- **TASK DESCRIPTION**:
Among the lines of the records, please find those that contain the word "shipping" and copy them.

- **WORKING DATA**:
========================
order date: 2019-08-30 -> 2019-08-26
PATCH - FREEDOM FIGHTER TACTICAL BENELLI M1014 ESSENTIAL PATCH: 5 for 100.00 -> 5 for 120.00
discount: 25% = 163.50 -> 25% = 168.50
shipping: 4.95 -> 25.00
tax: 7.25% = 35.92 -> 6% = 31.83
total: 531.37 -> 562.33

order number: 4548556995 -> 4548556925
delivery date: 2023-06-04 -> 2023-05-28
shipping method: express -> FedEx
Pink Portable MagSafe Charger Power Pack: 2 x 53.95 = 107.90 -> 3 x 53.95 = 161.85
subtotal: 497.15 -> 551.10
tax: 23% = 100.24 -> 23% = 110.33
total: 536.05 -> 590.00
========================
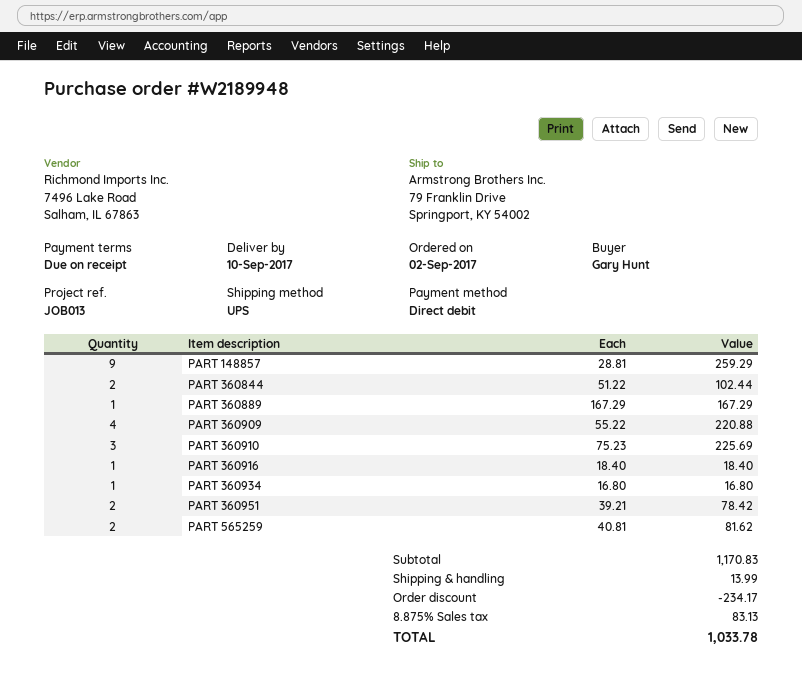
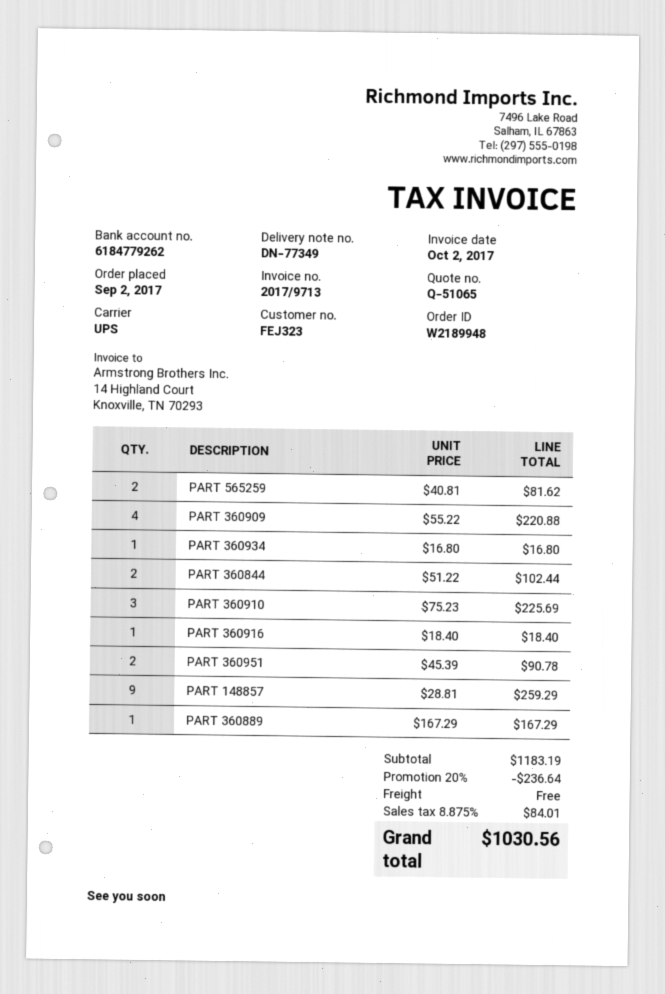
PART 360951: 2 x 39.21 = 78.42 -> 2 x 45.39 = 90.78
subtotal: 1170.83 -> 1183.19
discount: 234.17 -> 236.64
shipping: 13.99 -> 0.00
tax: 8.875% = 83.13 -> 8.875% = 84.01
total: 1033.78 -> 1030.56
========================
- **ANSWER SECTION**:
shipping: 4.95 -> 25.00
shipping method: express -> FedEx
shipping: 13.99 -> 0.00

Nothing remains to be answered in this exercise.